Published in Nature Computational Science, the study underscores a crucial limitation: today’s AI understands patterns, not principles. Researchers found that although current systems can accurately recognize laboratory instruments and handle simple visual data, they struggle with spatial reasoning, cross-modal analysis, and multi-step logic — the very skills that underpin scientific insight.

“Our findings are a reality check for the scientific community,” said Dr. N.M. Anoop Krishnan, associate professor at IIT Delhi and co-lead author of the study. “These AI models perform well on data-heavy tasks but rely heavily on pattern-matching from internet data rather than true understanding.”

The research team, also led by Prof. Kevin Maik Jablonka from FSU Jena, developed MaCBench, the first comprehensive benchmark for testing how vision-language AI systems perform in real-world chemistry and materials science contexts.

When recognition fails reasoning

The results revealed a troubling imbalance: models achieved 77% accuracy in identifying lab equipment, but only 46% accuracy in assessing safety hazards — a gap researchers called “alarming.”
“This disparity shows that AI can recognize objects but cannot apply contextual judgment — a vital aspect of lab safety and scientific reasoning,” Jablonka noted.
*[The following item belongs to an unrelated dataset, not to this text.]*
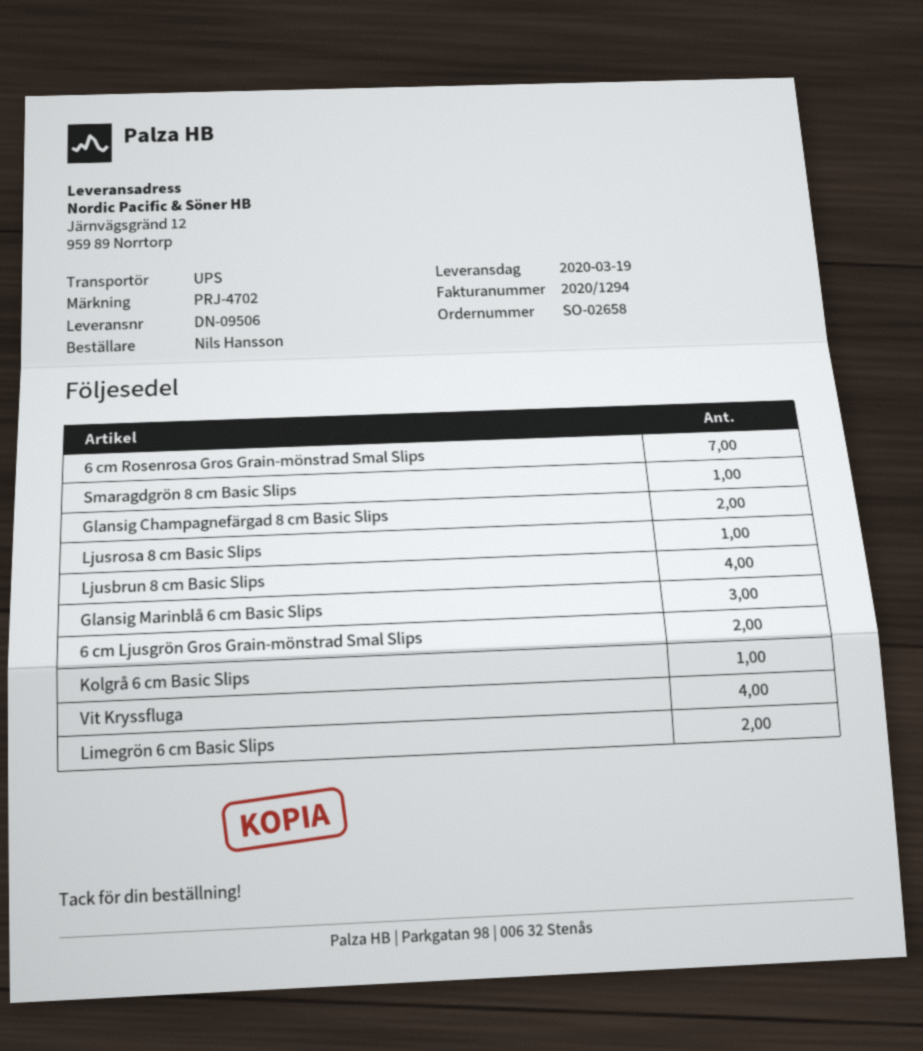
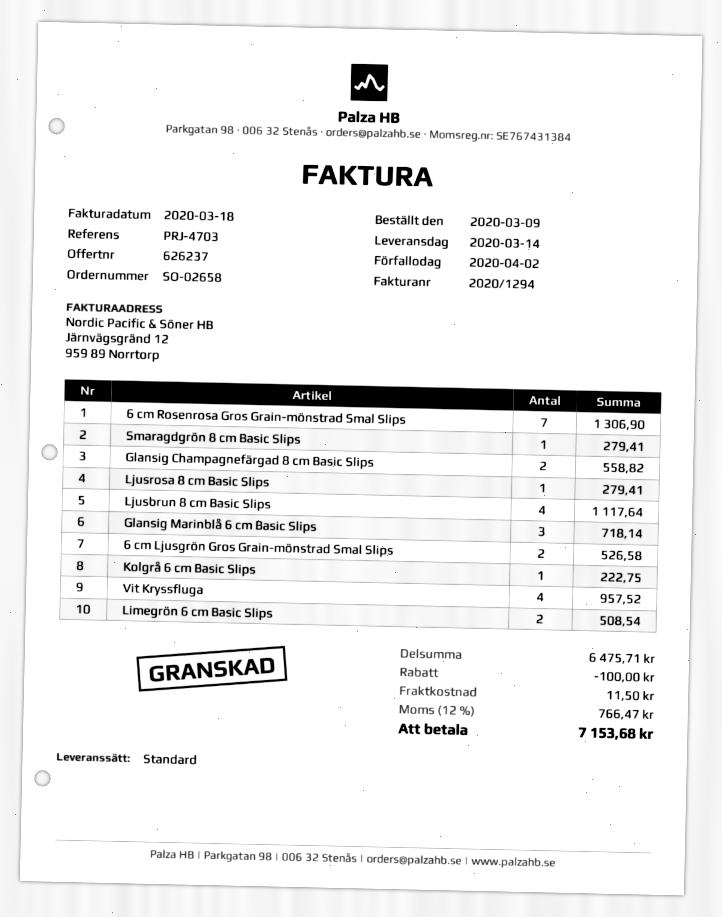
delivery date: 2020-03-19 -> 2020-03-14
reference: PRJ-4702 -> PRJ-4703
shipping method: UPS -> standard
Humans still indispensable in AI-driven science

The team also found that AI systems fared better when given textual rather than visual data, highlighting weak multimodal integration — a major obstacle to autonomous scientific reasoning.
“AI can support, but not replace, human scientists,” the researchers stressed, urging caution in deploying unsupervised AI in laboratories or research settings.

The findings reaffirm that the future of science with AI must remain human-guided, with machine intelligence serving as an assistant, not an authority.